___ Supplied records ___

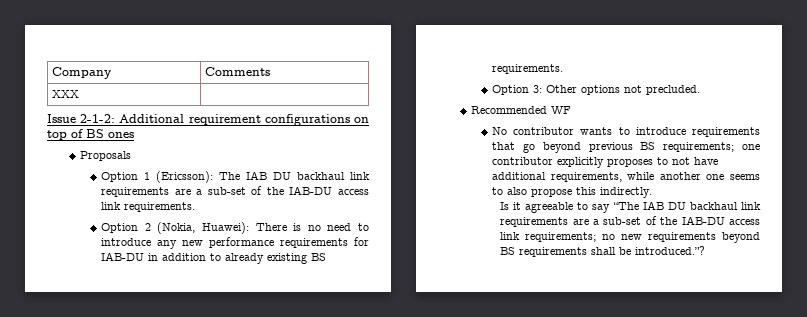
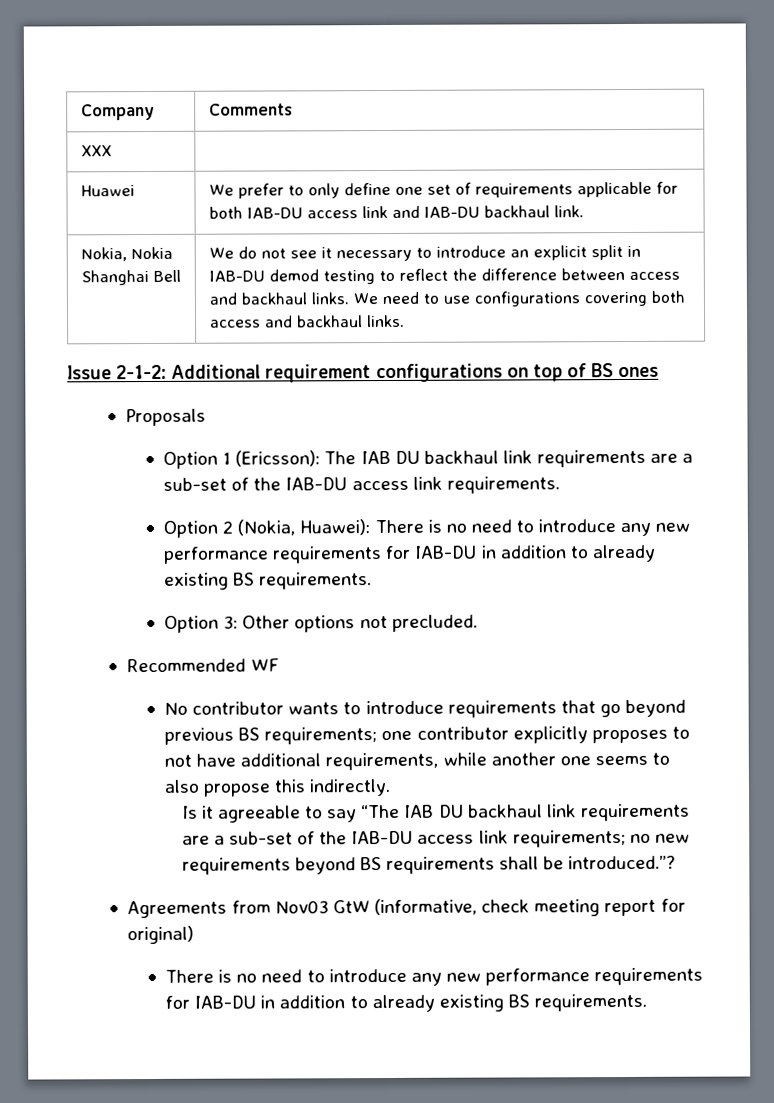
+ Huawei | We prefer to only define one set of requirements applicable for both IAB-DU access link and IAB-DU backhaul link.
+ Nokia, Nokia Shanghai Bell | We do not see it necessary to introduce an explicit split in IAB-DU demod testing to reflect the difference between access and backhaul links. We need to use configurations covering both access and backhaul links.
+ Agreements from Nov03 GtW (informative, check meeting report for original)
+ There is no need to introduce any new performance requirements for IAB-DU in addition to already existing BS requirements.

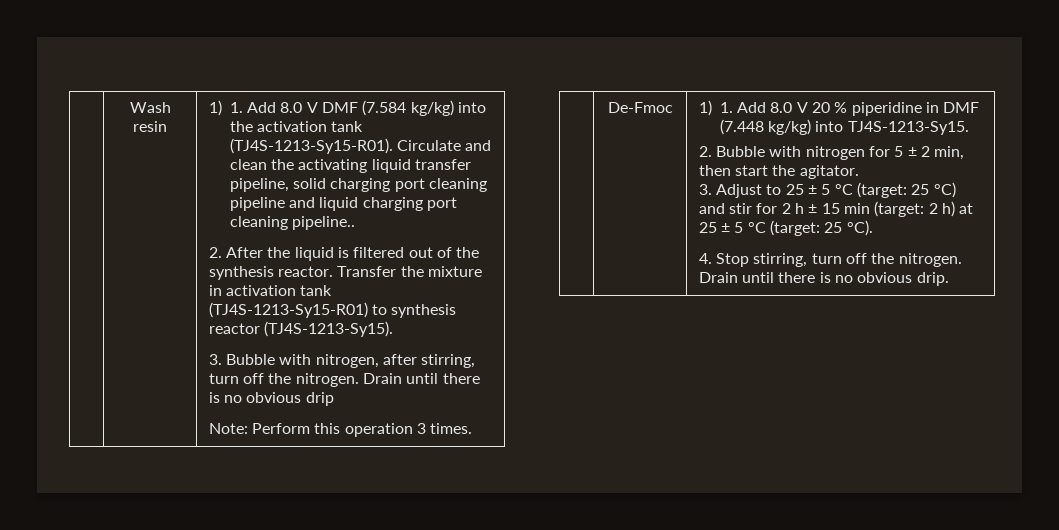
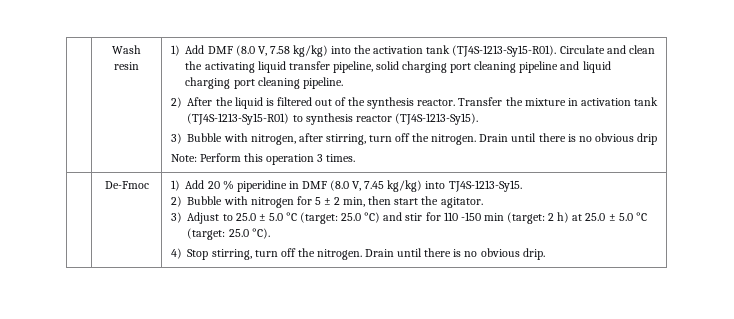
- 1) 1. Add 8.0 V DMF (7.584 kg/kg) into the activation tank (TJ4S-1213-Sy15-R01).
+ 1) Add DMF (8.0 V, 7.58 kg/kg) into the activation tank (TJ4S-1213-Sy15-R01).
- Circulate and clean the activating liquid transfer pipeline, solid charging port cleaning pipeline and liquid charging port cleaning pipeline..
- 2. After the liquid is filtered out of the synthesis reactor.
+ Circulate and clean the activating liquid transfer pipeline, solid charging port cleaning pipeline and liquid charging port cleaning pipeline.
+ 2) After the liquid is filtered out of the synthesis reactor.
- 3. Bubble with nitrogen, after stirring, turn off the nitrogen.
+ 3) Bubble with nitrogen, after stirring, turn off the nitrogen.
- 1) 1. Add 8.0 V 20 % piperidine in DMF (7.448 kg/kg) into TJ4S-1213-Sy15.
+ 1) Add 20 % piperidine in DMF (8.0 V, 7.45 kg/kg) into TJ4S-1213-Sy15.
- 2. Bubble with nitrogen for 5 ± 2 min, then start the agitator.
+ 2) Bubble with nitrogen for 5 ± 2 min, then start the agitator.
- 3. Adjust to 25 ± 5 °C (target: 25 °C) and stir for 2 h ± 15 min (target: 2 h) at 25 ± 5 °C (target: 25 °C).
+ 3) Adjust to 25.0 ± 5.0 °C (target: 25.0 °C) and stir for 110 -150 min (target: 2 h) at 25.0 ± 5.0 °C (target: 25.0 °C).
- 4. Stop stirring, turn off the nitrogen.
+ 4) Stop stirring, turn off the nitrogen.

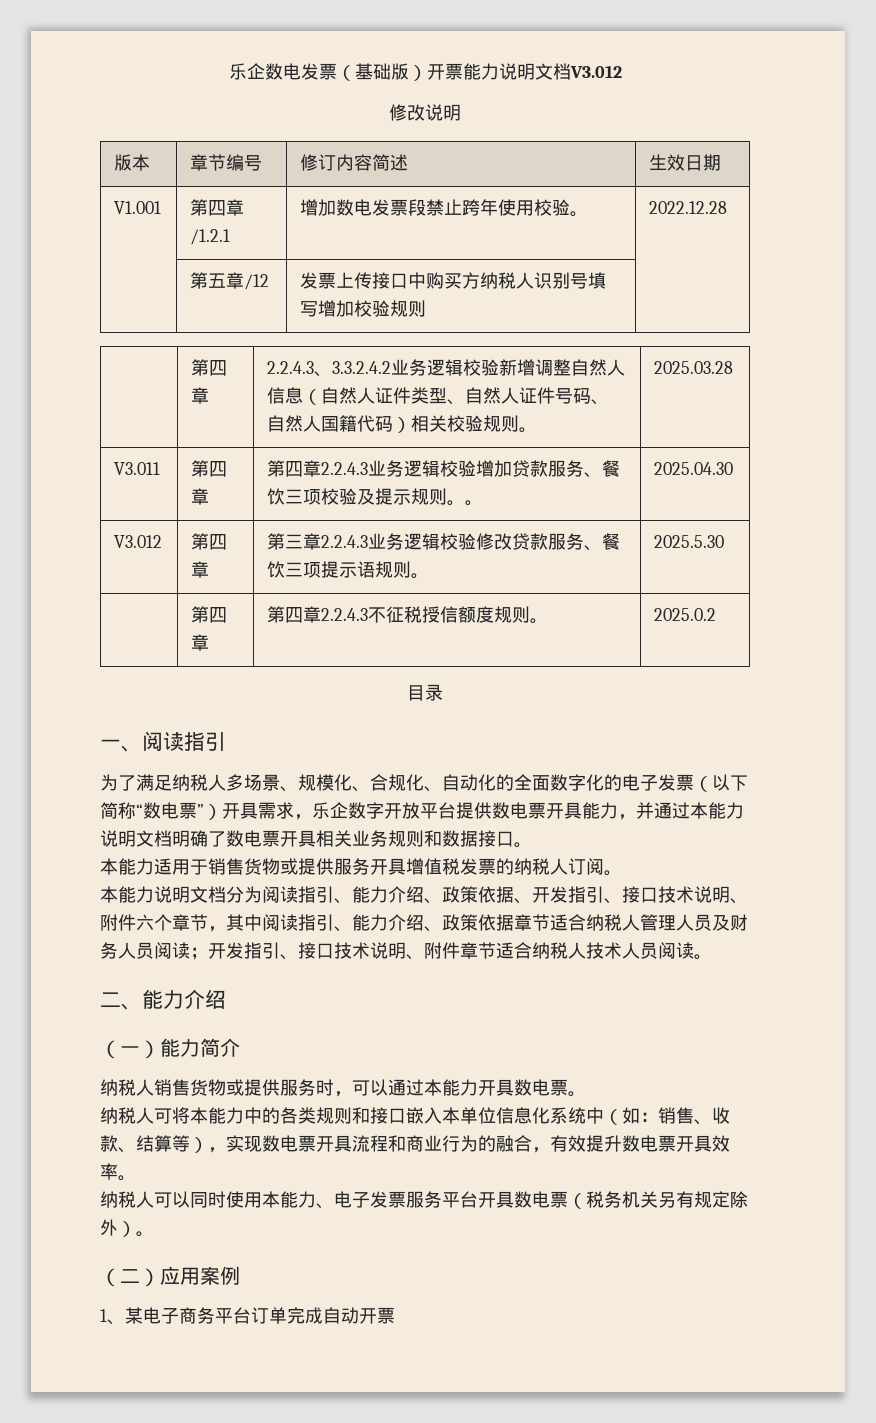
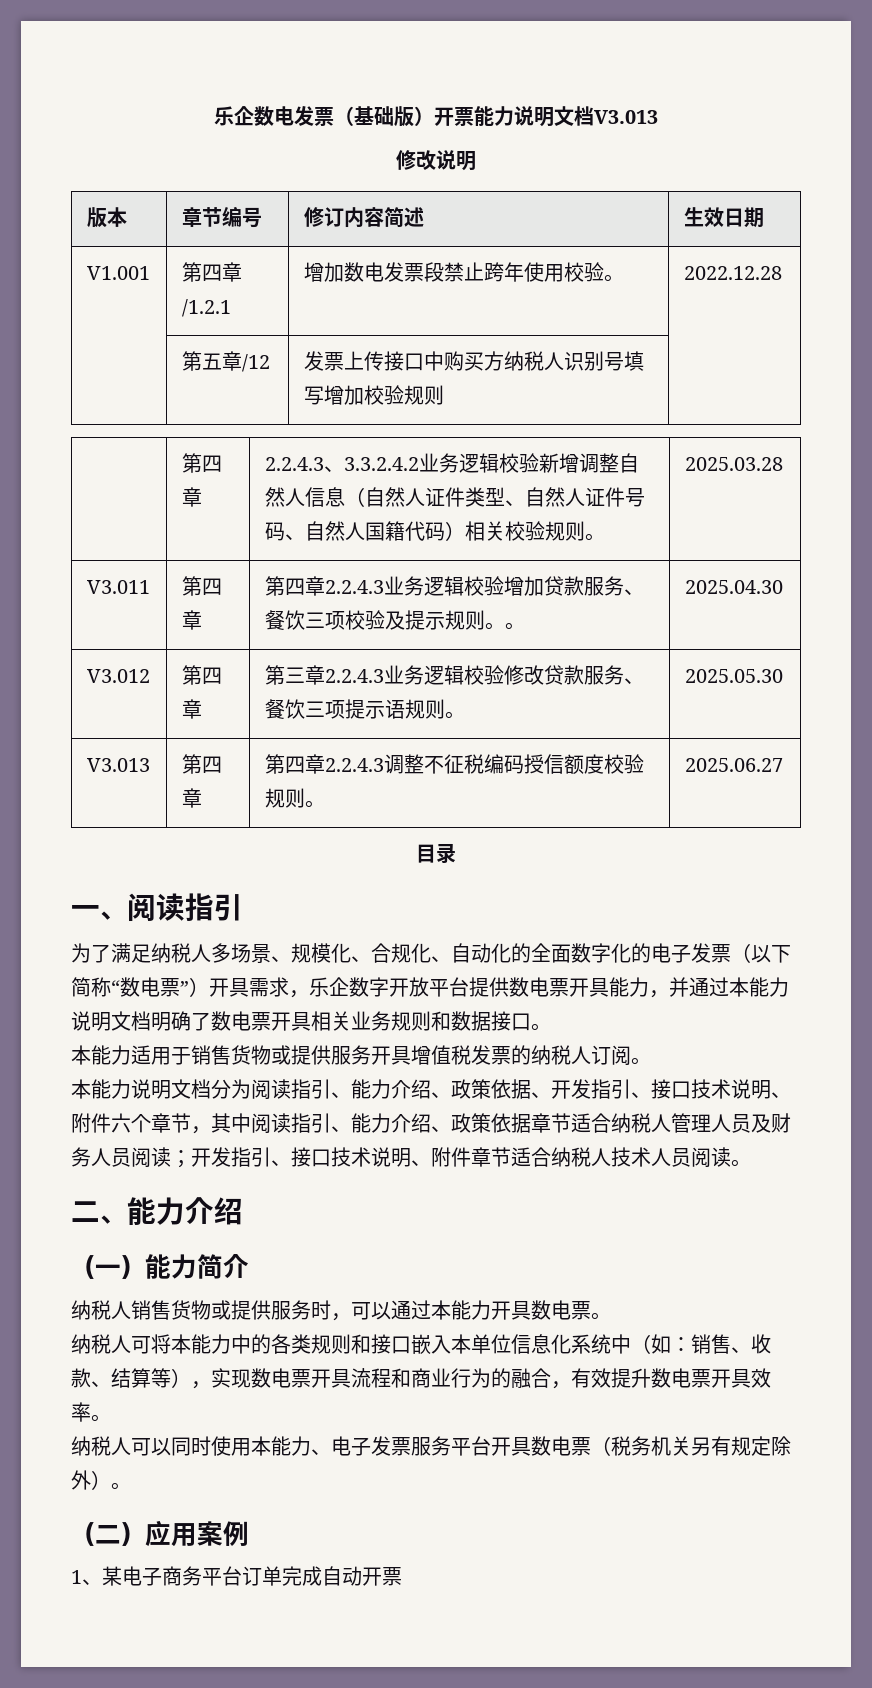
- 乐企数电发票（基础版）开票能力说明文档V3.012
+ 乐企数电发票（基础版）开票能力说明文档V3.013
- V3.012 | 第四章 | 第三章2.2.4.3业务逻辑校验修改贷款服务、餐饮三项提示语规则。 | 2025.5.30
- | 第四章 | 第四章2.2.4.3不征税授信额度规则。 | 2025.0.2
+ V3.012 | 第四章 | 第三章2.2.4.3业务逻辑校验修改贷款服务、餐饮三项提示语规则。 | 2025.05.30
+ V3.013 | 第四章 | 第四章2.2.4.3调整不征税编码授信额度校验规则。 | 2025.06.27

___

■ Exercise
If a record holds a picture, leave the picture out, but repeat every line exactly.

■ Solution
+ Huawei | We prefer to only define one set of requirements applicable for both IAB-DU access link and IAB-DU backhaul link.
+ Nokia, Nokia Shanghai Bell | We do not see it necessary to introduce an explicit split in IAB-DU demod testing to reflect the difference between access and backhaul links. We need to use configurations covering both access and backhaul links.
+ Agreements from Nov03 GtW (informative, check meeting report for original)
+ There is no need to introduce any new performance requirements for IAB-DU in addition to already existing BS requirements.

- 1) 1. Add 8.0 V DMF (7.584 kg/kg) into the activation tank (TJ4S-1213-Sy15-R01).
+ 1) Add DMF (8.0 V, 7.58 kg/kg) into the activation tank (TJ4S-1213-Sy15-R01).
- Circulate and clean the activating liquid transfer pipeline, solid charging port cleaning pipeline and liquid charging port cleaning pipeline..
- 2. After the liquid is filtered out of the synthesis reactor.
+ Circulate and clean the activating liquid transfer pipeline, solid charging port cleaning pipeline and liquid charging port cleaning pipeline.
+ 2) After the liquid is filtered out of the synthesis reactor.
- 3. Bubble with nitrogen, after stirring, turn off the nitrogen.
+ 3) Bubble with nitrogen, after stirring, turn off the nitrogen.
- 1) 1. Add 8.0 V 20 % piperidine in DMF (7.448 kg/kg) into TJ4S-1213-Sy15.
+ 1) Add 20 % piperidine in DMF (8.0 V, 7.45 kg/kg) into TJ4S-1213-Sy15.
- 2. Bubble with nitrogen for 5 ± 2 min, then start the agitator.
+ 2) Bubble with nitrogen for 5 ± 2 min, then start the agitator.
- 3. Adjust to 25 ± 5 °C (target: 25 °C) and stir for 2 h ± 15 min (target: 2 h) at 25 ± 5 °C (target: 25 °C).
+ 3) Adjust to 25.0 ± 5.0 °C (target: 25.0 °C) and stir for 110 -150 min (target: 2 h) at 25.0 ± 5.0 °C (target: 25.0 °C).
- 4. Stop stirring, turn off the nitrogen.
+ 4) Stop stirring, turn off the nitrogen.

- 乐企数电发票（基础版）开票能力说明文档V3.012
+ 乐企数电发票（基础版）开票能力说明文档V3.013
- V3.012 | 第四章 | 第三章2.2.4.3业务逻辑校验修改贷款服务、餐饮三项提示语规则。 | 2025.5.30
- | 第四章 | 第四章2.2.4.3不征税授信额度规则。 | 2025.0.2
+ V3.012 | 第四章 | 第三章2.2.4.3业务逻辑校验修改贷款服务、餐饮三项提示语规则。 | 2025.05.30
+ V3.013 | 第四章 | 第四章2.2.4.3调整不征税编码授信额度校验规则。 | 2025.06.27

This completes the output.